Last week the US Supreme Court ruled in favor of the state of Michigan, whose voters recently passed legislation barring the use of racial or gender preferences in public university admissions. Since the advent of the term “affirmative action” in the 1960s, there has been a steady erosion of support for policies that use race as a factor to help minorities gain greater access to higher education. While I am not qualified to question the constitutionality of the Supreme Court decision, I do feel that affirmative action has been a necessary and successful way to help minorities achieve equity with whites.
Since 1976, the percentage of minorities in American colleges and universities has increased. From 1976-2011, Hispanic enrollment in higher education increased from 4 to 14 percent; Asian/Pacific Islanders from 2 to 6 percent; blacks from 10-15 percent; and Native Americans from .7 to .9 percent. (National Council of Education Statistics) At least part of this increase has been due to more aggressive policies on the part of university administrators to diversify their student bodies.
Yet whites, especially white males, have cried foul. They object to what they see as the injustice of minorities taking spots in top universities despite lower test scores and inferior credentials. The problem with this argument is that there are thousands of highly qualified candidates competing for enrollment in schools such as the University of Michigan. In 2013, only 33% of the 46,813 high school seniors who applied were accepted at UM. (NCES) Clearly, universities must use criteria other than test scores or GPAs to make admissions decisions.
The question then is what other factors should come into play? Activities? Participation in extracurricular activities often unfairly disadvantages minorities or lower income applicants. Many of the tools colleges use in admitting students are subjective, including teacher recommendations, essays, and in some cases nebulous characteristics such as “character.” Fairness has little to do with it.

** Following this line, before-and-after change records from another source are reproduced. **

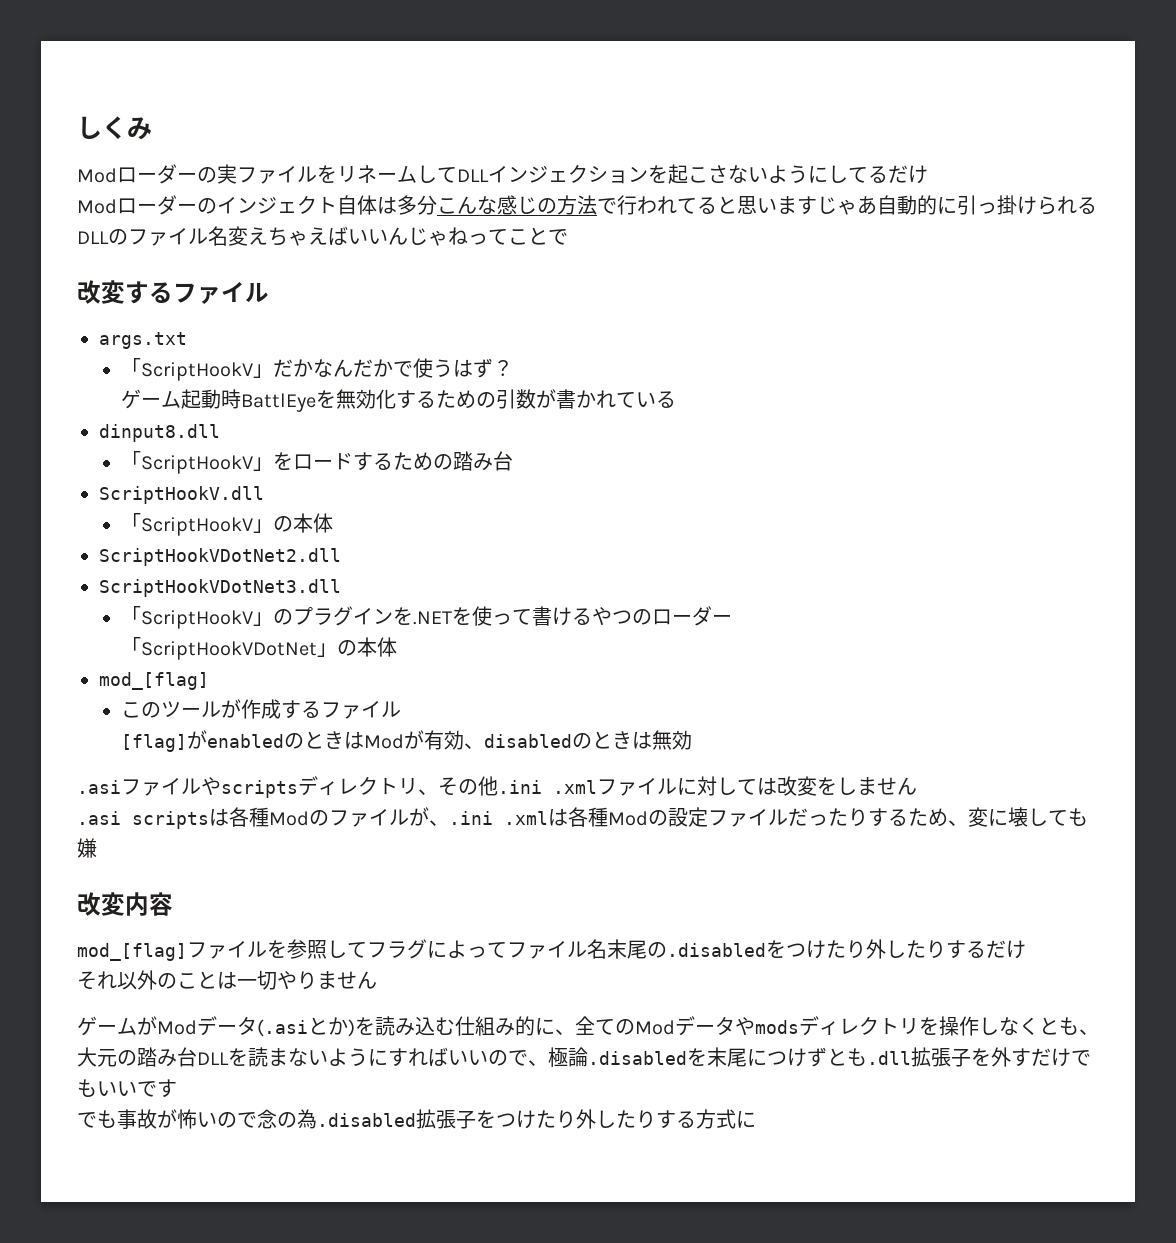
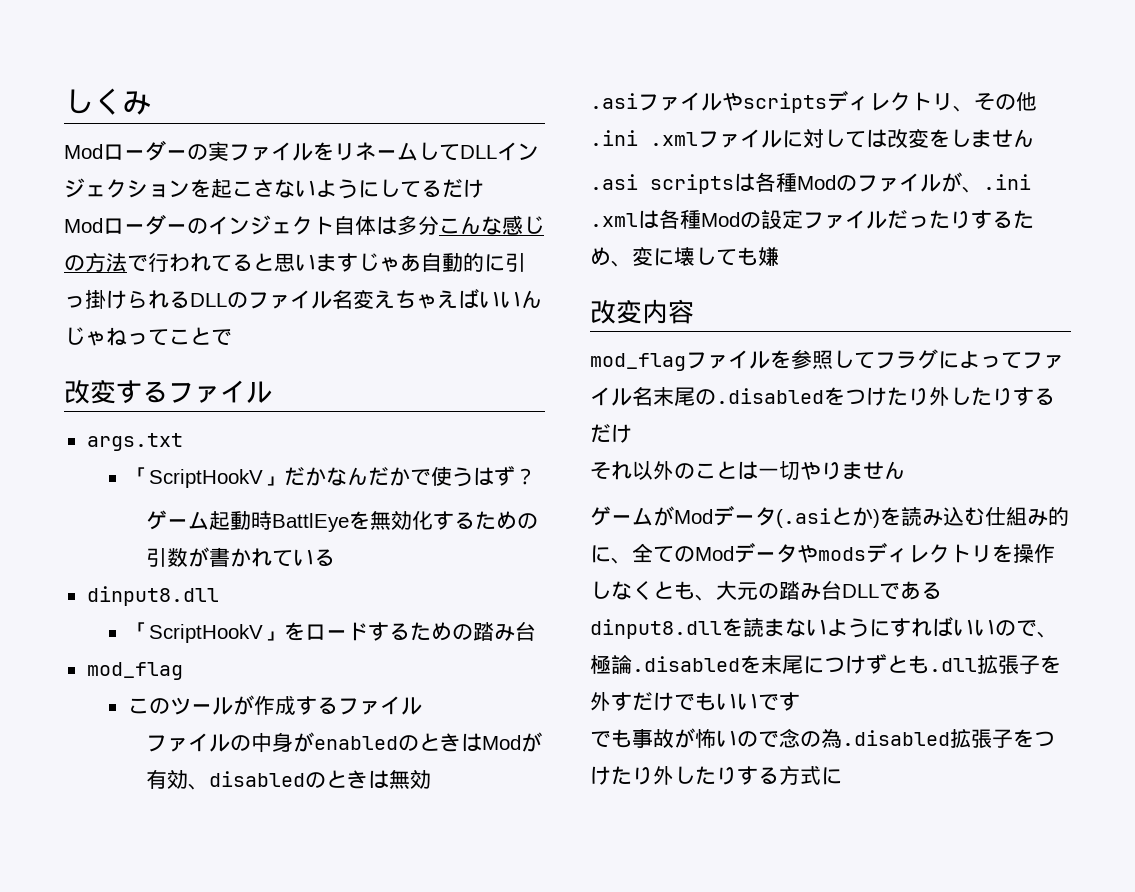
  「ScriptHookV」をロードするための踏み台
- ScriptHookV.dll
- 「ScriptHookV」の本体
- ScriptHookVDotNet2.dll
- ScriptHookVDotNet3.dll
- 「ScriptHookV」のプラグインを.NETを使って書けるやつのローダー
- 「ScriptHookVDotNet」の本体
- mod_[flag]
+ mod_flag
- [flag]がenabledのときはModが有効、disabledのときは無効
+ ファイルの中身がenabledのときはModが有効、disabledのときは無効
- mod_[flag]ファイルを参照してフラグによってファイル名末尾の.disabledをつけたり外したりするだけ
+ mod_flagファイルを参照してフラグによってファイル名末尾の.disabledをつけたり外したりするだけ
- ゲームがModデータ(.asiとか)を読み込む仕組み的に、全てのModデータやmodsディレクトリを操作しなくとも、大元の踏み台DLLを読まないようにすればいいので、極論.disabledを末尾につけずとも.dll拡張子を外すだけでもいいです
+ ゲームがModデータ(.asiとか)を読み込む仕組み的に、全てのModデータやmodsディレクトリを操作しなくとも、大元の踏み台DLLであるdinput8.dllを読まないようにすればいいので、極論.disabledを末尾につけずとも.dll拡張子を外すだけでもいいです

The case of Kwasi Enin highlights the prejudices our society still harbors about minority students and their place in higher education. Enin was admitted to all 8 Ivy League schools, a rare feat that impressed many and with good reason. He scored in the 99th percentile on his SATs, was in the top 2 percent of his high school class, is a musician, and volunteered at a local hospital while in high school. Yet naysayers were quick to assume that his race was the deciding factor in his acceptances. And even if his race did help him in getting admitted to some of these schools, what of it? I never hear people complain when someone gets into Harvard or Yale because a parent or grandparent went there.
According to the Harvard Gazette, in 2012 there were 34,302 applicants and only 5.9% of those applicants were admitted. More than 14,000 of the applicants scored 700 or above on the SAT in math, and more than 17,000 scored 700 or above in writing. Furthermore, graduation rates of first-time freshmen at Harvard are in the 90s (NCES), clearly demonstrating that the students who are admitted are more than capable of achieving success in college.
I also find it interesting that white males don’t complain about affirmative action for males, which has become commonplace in recent times due to their higher dropout rate. A recent story on usatoday.com stated that the US Department of Education estimates that 57% of current college students are female and that “colleges are struggling to keep male/female ratios even.” Indeed, a college administrator with whom I am acquainted has said that his school does try to admit more males than females to retain gender balance. Where is the hue and cry?
I would love to live in a color-blind world in which people were judged, in the words of the great Martin Luther King, Jr., “not by the color of their skin but by the content of their character.” Until then, we as a society need to recognize and address the inequities that impede the achievement of our fellow human beings. In the end, we will all be the richer for it.